> TASK
Comb the records below for the string "objetos" and copy each line where it turns up.

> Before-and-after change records
··········

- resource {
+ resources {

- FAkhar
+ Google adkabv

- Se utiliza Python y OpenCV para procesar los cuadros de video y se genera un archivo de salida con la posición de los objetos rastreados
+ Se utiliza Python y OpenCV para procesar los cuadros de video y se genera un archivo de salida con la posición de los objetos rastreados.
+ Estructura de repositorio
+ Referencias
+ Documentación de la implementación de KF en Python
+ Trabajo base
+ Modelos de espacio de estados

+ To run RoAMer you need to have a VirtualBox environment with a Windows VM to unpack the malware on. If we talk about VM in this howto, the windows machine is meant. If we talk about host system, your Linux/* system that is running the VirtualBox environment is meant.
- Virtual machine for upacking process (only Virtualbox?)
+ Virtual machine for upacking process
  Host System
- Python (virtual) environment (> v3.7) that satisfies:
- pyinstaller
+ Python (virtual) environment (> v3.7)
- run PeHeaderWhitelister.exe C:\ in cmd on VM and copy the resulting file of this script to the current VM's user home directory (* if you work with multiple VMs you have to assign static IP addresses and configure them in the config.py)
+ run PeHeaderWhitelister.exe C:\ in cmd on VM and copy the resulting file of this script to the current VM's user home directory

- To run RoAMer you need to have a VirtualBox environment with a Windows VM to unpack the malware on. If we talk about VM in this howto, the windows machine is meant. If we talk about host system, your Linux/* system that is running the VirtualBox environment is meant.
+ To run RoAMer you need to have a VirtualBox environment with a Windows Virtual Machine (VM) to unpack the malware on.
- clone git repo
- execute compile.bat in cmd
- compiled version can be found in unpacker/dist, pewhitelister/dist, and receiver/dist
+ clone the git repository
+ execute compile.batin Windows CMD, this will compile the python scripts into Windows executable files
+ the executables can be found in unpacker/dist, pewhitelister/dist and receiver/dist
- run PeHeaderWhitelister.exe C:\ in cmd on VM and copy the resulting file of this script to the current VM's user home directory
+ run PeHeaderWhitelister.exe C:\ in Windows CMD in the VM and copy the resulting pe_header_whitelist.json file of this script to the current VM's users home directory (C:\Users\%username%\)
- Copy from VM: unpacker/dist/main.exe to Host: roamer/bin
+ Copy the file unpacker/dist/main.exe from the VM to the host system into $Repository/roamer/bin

··········

> FINISHED EXERCISE
- Se utiliza Python y OpenCV para procesar los cuadros de video y se genera un archivo de salida con la posición de los objetos rastreados
+ Se utiliza Python y OpenCV para procesar los cuadros de video y se genera un archivo de salida con la posición de los objetos rastreados.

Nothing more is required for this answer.